Milliardenauftrag von der Bundeswehr

Nur in einem sind sich alle einig: Schuld an der explosiven Stimmung in Großenhain ist in allererster Linie die anhaltende Geheimniskrämerei in der Sache, die dem Gerücht erst seine Sprengkraft verliehen habe. Vermutlich hätte die Öffentlichkeit zu diesem frühen Zeitpunkt nie davon erfahren sollen. Solange bis auf die Idee nun allerdings nichts über das Projekt bekannt ist, kann sich jeder Großenhainer seine Hoffnungen und Ängste selbst ausmalen. Warum nutzt Rheinmetall nicht die Chance, die Vorteile für die Region aufzuzeigen, um die Bürger ein Stück weit mitzunehmen, fragen sich viele.

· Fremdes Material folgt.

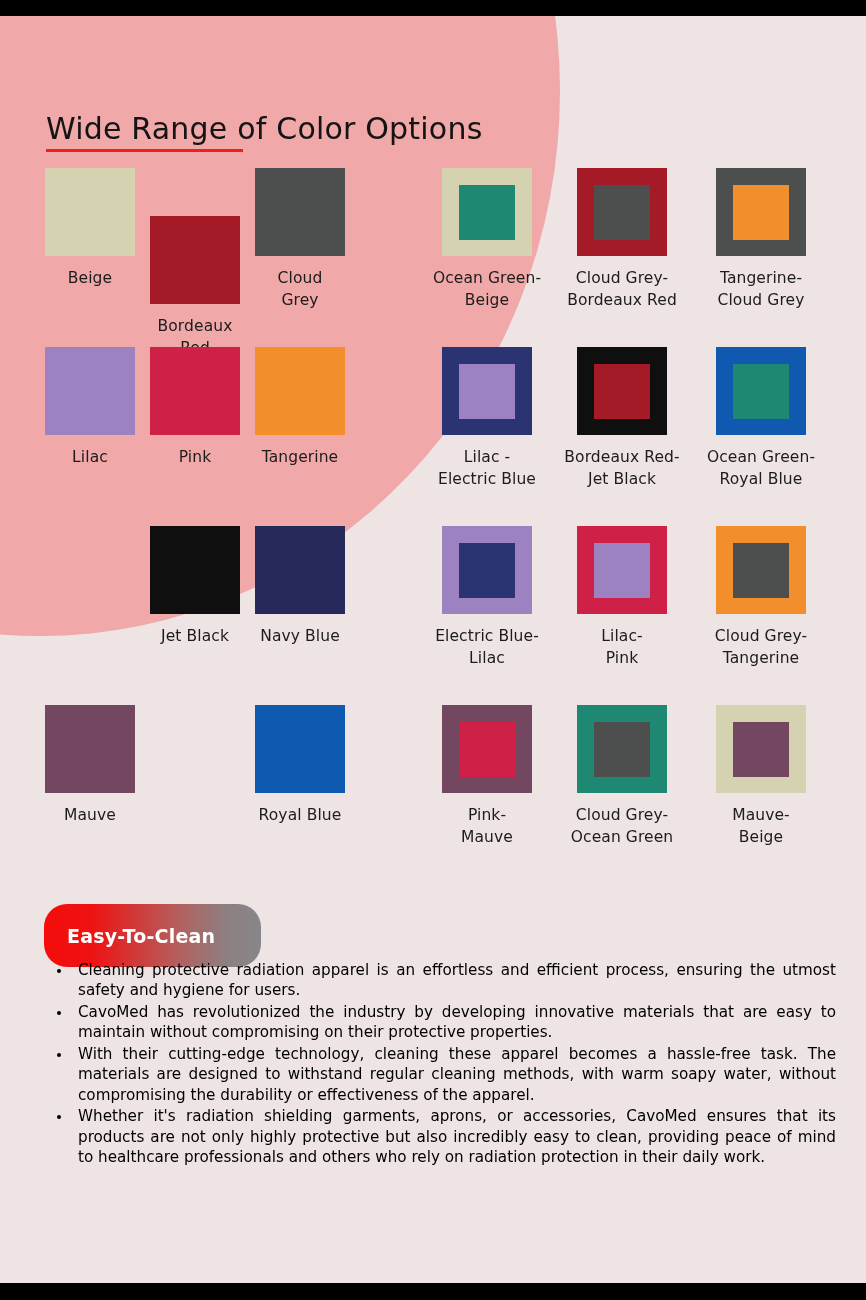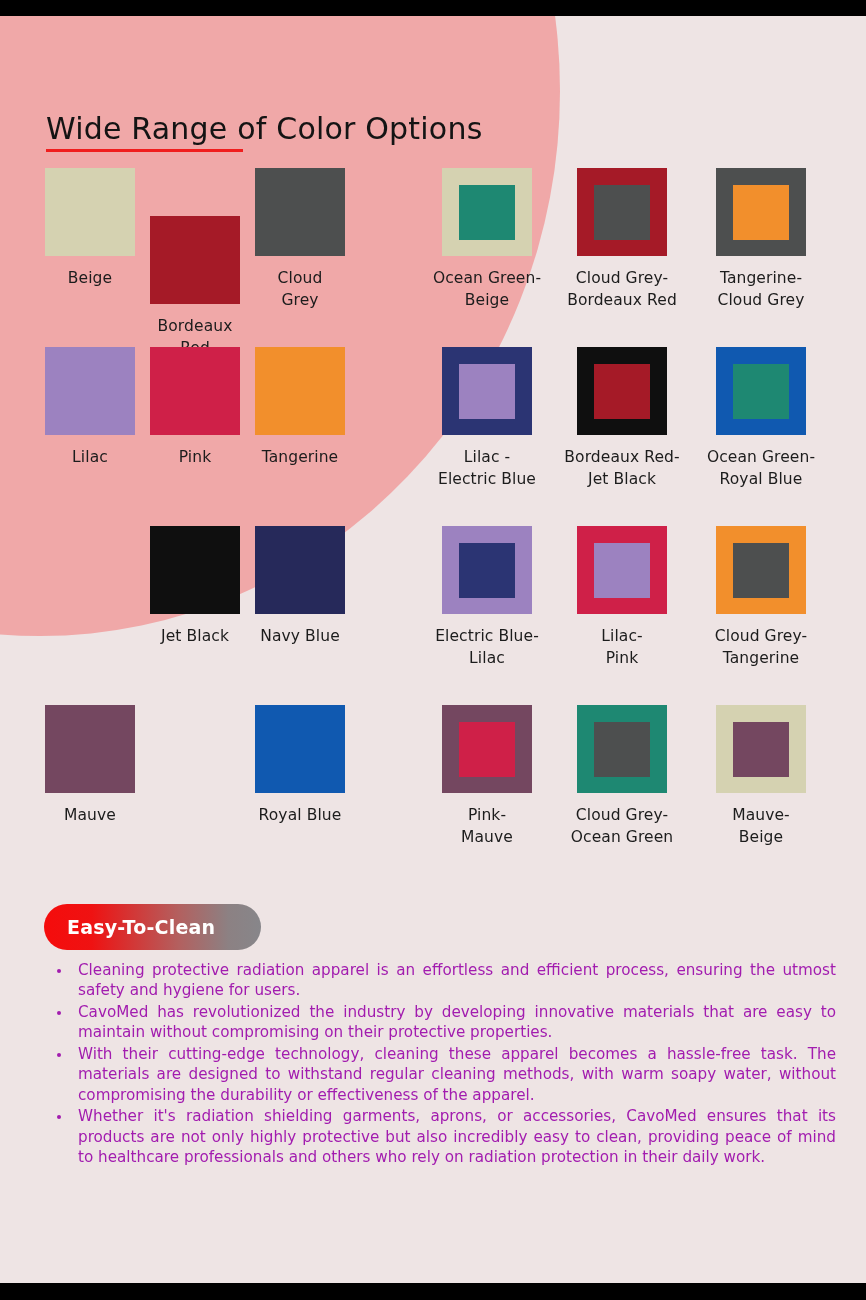"Easy-To-Clean" .badge { height: 46px -> 63px }
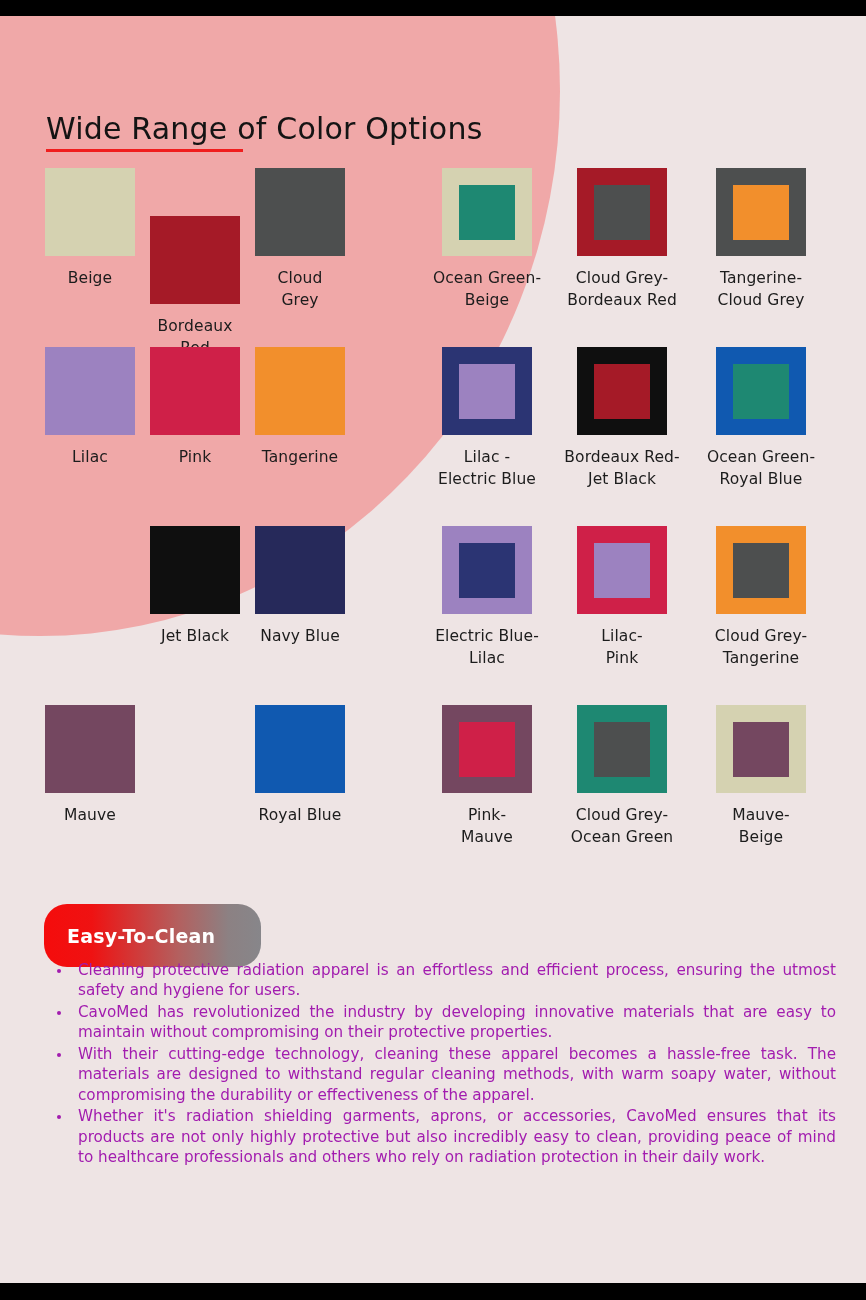"Cleaning protective radiation apparel is" .bullets li { color: #a21caf -> #000000 }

Am vergangenen Donnerstag wurde immerhin bekannt, dass der Rüstungskonzern von der Bundeswehr einen neuen Milliardenauftrag für die Lieferung von Panzermunition erhalten hat. „Die Bestellung bringt das Bestreben der Streitkräfte zum Ausdruck, entstandene Lücken in den Beständen zu schließen und die Munitionsvorräte angesichts der sicherheitspolitischen Lage insgesamt zu erhöhen“, betonte der Konzern.

Vorerst wird in Großenhain dennoch weiter über „ungelegte Eier“ gesprochen, wie es Bürgermeister Mißbach ausdrückt. Am besten wäre es, das Thema auf Eis zu legen, bis es konkrete Informationen gibt, findet er. Zeit zum Diskutieren bliebe auch dann noch genug, denn die Erschließung des Geländes werde Jahre dauern. Egal, für welchen Konzern.